Two anti-doping experts have given Tour de France winner Alberto Contador little hope that his argument that contaminated meat was the cause of his Clenbuterol positive will be accepted. The substance was detected at low levels in a sample taken from the Spaniard during the Tour's second rest day, and he has been suspended by the UCI pending the outcome of an investigation. He stands to lose his third Tour title and be suspended from competition.

Detlef Thieme, director of the Institute of Doping Analysis and biochemistry in Kreischa, Germany said that Contador's case bears little comparison to that of table tennis player Dimitrij Ovcharov, who was cleared of a Clenbuterol doping offense after succesfully arguing the positive resulted from contaminated food.

Thieme told the dpa that the case of Ovcharov, who tested positive after a table tennis tournament in China, was different from Contador's because the German-Ukrainian was able to prove that other people who ate the same food in China also showed traces of Clenbuterol and a hair test looking for historical traces of the drug in the athlete's system proved negative.

None of Contador's teammates, who shared in a special meal during the Tour which included beef brought in from Spain, were tested.
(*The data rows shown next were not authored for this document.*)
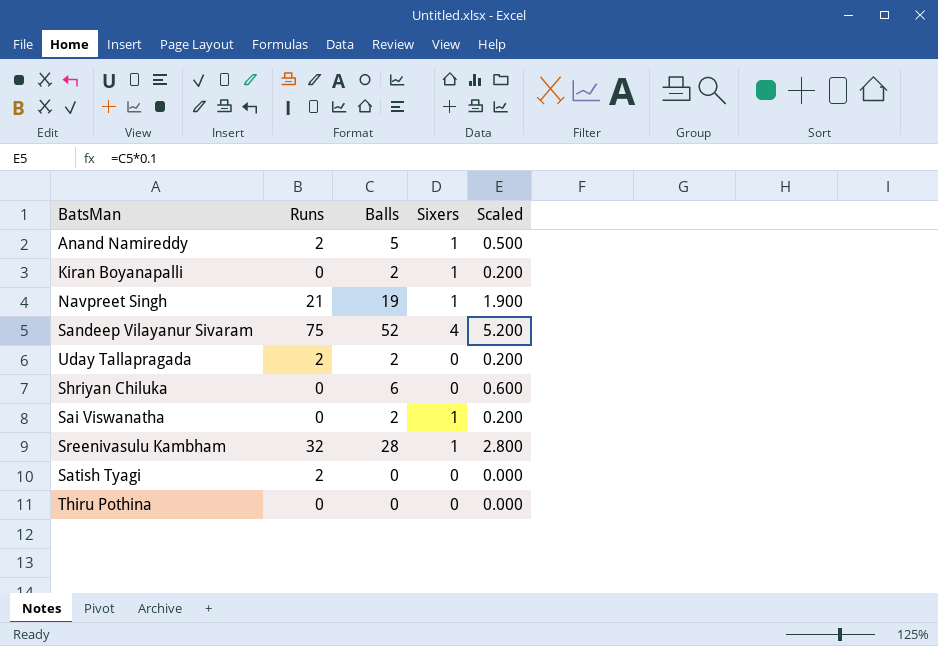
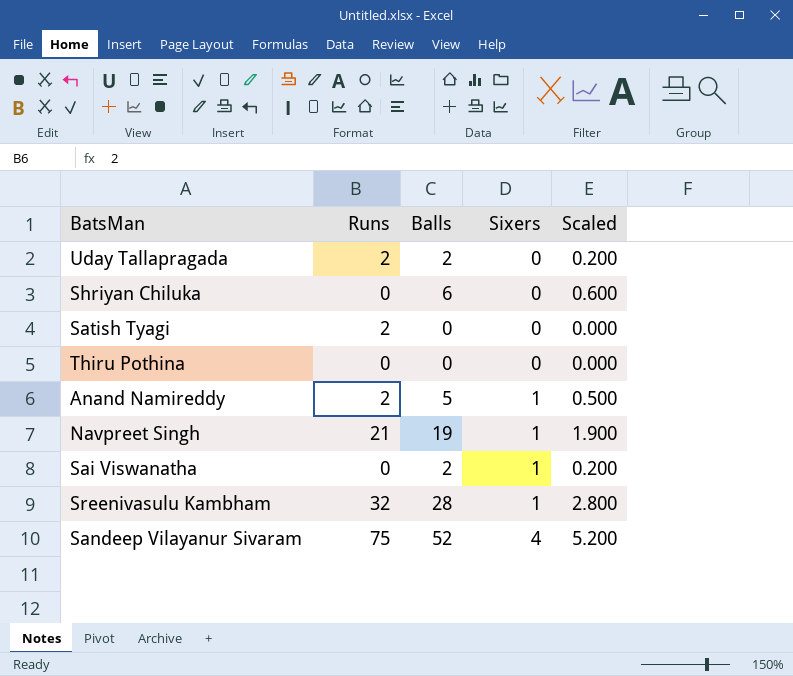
row order: none -> Sixers ascending
row Kiran Boyanapalli: 0 | 2 | 1 | 0.200 -> none

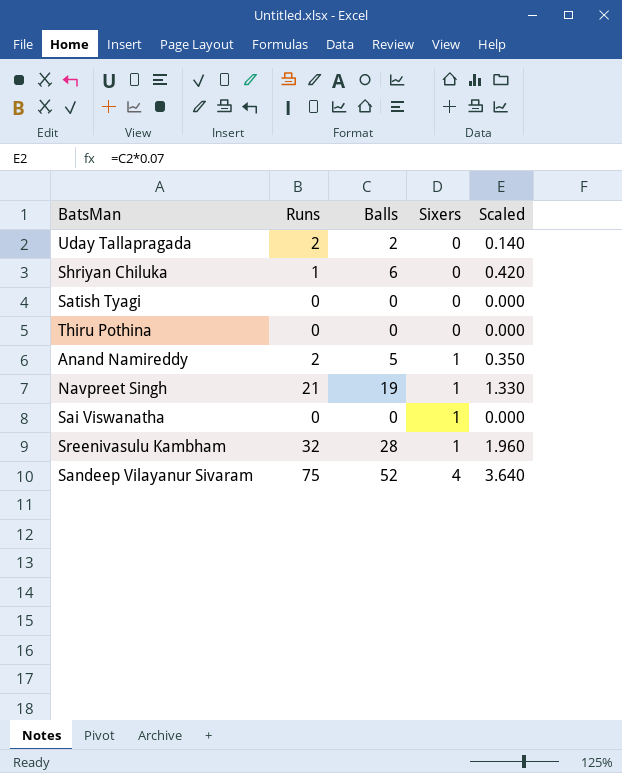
column Scaled | formula: [Balls] * 0.1 -> [Balls] * 0.07
Shriyan Chiluka | Runs: 0 -> 1
Satish Tyagi | Runs: 2 -> 0
Sai Viswanatha | Balls: 2 -> 0

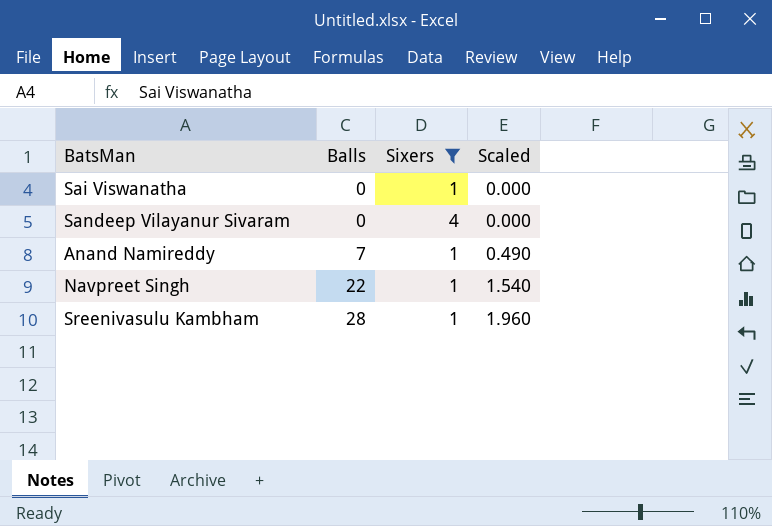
filter: none -> Sixers != 0
row order: Sixers ascending -> Balls ascending
column Runs | position: 2 -> none
Sandeep Vilayanur Sivaram | Balls: 52 -> 0
Sandeep Vilayanur Sivaram | Scaled: 3.640 -> 0.000
Anand Namireddy | Balls: 5 -> 7
Anand Namireddy | Scaled: 0.350 -> 0.490
Navpreet Singh | Balls: 19 -> 22
Navpreet Singh | Scaled: 1.330 -> 1.540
Thieme said that "thousands of tests" have shown no traces of the drug in Spanish beef.

Part of Contador's defense was that the level of the drug in his sample was so low it couldn't be considered performance-enhancing, but Canadian researcher Christiane Ayotte of the WADA-accredited testing lab in Montreal disagreed. She told ESPN that even miniscule amounts of the drug can be used for doping purposes.

"You'll never find a ton of it, because the doses are really small," Ayotte said, adding that her lab frequently finds similarly low levels of the drug in athletes' samples.

"It's used in sports where they need to cut weight," she said. "Just because it's small doesn't mean it's not doping. ... This is just the dopers adjusting, or misadjusting, to the testing."

Ayotte hopes that regulations will continue to allow adverse analytical findings for any amount of the drug, and that no lower limit will be set for its detection.

"We can't link content in urine to performance, because we don't know the time, the mode of administration or the dose," she said. "If this case is lost because they're concluding the amount is too small, that would be a major problem. It's not the end of the world, but if competent arbitrators decide that, my heart would break. More dopers would go through the net."